When the film gets to the bachelor party, the Clark Sisters’ gospel song “Center Thy Will” starts a punchline for how Joe tricks the Leroy, a church deacon, into joining the booze-filled party dropping the gospel song’s beat into Beyoncé’s “CHURCH GIRL,” which samples it. “CHURCH GIRL” is a song that’s a declaration of giving space for church-going women to “drop it like a thotty” after a particularly hard time, and the film doesn’t do anything as nuanced as the thematic territory that song explores. Why a bachelor party would be playing “CHURCH GIRL” raises questions of its own, but if it was all to see Perry’s Joe to drop low to the song’s chorus, it’s not the worst punchline to land on.

Anyone who’s seen the Madea films since Diary of a Mad Black Woman, or even I Can Do Bad All by Myself will long for when Perry had a better sense of capturing his film’s budgets in the camera, or when capable actresses like Kimberly Elise and Taraji P. Henson led the stories of these films while Madea’s antics were only peppered in as absurd comic relief. 

Between Madea’s Destination Wedding and 2022’s A Madea Homecoming, Madea’s Netflix era films have placed more weight on Perry’s trio of characters becoming audience surrogates to the drama that constantly happens around them, while they’re not filling time bantering with each other.

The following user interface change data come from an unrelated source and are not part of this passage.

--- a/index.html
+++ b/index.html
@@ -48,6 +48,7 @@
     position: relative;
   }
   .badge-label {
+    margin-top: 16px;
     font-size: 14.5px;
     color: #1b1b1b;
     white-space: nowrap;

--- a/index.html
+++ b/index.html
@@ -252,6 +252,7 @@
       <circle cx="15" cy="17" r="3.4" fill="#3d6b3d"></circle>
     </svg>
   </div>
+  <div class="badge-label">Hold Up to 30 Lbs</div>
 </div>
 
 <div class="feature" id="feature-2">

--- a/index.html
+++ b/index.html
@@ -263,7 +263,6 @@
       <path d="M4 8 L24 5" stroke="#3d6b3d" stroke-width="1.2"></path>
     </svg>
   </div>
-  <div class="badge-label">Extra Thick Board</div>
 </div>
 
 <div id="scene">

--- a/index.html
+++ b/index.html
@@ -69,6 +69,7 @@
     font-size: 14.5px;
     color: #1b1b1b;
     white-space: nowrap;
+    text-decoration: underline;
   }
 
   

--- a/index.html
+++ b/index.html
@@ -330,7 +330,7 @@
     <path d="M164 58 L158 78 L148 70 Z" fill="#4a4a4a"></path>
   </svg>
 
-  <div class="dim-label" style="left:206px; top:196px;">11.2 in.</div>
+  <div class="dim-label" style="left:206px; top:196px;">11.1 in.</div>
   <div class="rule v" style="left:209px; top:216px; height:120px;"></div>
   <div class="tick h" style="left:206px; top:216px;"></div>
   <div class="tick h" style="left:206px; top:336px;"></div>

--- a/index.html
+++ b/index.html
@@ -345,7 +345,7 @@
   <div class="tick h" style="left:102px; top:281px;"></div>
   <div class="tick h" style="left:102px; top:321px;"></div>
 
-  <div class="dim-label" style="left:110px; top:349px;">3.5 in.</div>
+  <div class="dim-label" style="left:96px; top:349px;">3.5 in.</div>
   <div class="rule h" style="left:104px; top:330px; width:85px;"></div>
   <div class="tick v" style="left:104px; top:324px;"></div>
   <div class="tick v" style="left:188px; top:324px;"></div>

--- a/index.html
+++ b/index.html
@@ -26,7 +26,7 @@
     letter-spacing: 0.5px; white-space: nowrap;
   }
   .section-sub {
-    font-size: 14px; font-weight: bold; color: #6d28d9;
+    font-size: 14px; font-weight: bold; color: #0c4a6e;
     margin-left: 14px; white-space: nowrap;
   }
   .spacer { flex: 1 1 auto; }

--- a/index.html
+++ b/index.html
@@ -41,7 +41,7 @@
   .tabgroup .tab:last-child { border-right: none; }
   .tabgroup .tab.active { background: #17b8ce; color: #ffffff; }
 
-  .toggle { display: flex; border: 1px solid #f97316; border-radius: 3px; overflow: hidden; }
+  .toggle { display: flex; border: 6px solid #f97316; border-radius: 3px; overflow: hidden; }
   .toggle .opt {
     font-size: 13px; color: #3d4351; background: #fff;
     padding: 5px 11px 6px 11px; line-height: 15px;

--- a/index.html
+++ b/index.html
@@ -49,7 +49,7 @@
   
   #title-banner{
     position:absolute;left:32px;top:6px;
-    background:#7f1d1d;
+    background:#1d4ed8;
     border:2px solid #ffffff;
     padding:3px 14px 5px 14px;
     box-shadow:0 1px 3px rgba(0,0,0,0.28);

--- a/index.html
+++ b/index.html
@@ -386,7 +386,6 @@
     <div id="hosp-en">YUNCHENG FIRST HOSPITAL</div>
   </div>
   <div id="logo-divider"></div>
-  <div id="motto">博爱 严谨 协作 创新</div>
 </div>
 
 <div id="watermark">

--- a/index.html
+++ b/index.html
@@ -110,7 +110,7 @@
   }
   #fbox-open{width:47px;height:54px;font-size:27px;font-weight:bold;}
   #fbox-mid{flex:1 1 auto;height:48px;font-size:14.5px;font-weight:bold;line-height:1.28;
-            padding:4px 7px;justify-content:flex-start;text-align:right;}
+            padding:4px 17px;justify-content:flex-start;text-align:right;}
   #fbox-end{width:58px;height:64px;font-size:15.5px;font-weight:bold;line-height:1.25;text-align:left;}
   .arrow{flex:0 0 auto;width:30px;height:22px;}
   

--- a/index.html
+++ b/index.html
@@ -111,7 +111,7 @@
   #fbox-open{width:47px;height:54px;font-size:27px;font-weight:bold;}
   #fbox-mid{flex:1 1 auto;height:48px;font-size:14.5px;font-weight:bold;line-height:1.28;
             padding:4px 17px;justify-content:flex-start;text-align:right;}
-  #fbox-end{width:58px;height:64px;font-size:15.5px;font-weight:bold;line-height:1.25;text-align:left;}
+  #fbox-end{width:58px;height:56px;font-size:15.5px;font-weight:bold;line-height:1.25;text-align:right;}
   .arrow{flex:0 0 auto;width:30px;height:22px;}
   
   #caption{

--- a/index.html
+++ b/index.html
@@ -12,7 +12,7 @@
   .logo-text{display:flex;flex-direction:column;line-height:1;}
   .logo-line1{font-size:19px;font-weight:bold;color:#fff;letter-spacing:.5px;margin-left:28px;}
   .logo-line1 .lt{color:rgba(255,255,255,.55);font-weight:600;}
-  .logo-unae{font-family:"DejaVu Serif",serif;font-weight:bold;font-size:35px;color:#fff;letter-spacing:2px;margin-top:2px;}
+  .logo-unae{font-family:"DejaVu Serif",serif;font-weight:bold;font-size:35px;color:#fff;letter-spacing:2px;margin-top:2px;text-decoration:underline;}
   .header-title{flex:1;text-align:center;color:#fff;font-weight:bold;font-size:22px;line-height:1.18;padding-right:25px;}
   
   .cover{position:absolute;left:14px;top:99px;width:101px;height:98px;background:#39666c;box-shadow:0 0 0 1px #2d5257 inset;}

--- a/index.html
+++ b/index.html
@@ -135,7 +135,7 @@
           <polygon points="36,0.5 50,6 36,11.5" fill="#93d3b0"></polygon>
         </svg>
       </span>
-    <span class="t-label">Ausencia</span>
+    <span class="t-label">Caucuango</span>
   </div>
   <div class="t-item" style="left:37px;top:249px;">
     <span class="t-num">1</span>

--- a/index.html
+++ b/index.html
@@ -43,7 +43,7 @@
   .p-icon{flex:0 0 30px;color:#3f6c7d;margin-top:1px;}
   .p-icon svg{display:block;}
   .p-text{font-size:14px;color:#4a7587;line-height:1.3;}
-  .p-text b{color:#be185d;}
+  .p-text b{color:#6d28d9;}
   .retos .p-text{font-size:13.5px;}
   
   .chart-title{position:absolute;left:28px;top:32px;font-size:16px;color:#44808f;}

While I don’t think a powerful lead performer chewing into some dramatic lines and tears as Madea flings any weapon in her proximity would significantly improve the franchise’s quality, it would have at least given its drama a better chance at sticking the landing.

At this point, Perry’s success is not up for debate. In fact, he could keep making and telling stories the same way he has for years to the same audience responses and he will keep being able to do so. However, it’s clear as ever that he’s trying now more than ever to connect beyond the audience he already has. If he wants to do that in a meaningful way, he’s gonna have to find a way to make the newer stories he wants to tell — even if they conflict with the elders he is endeared to — worth as much time in his films as Madea lighting up some thieves’ car on fire.

‘Madea’s Destination Wedding’ is now streaming on Netflix.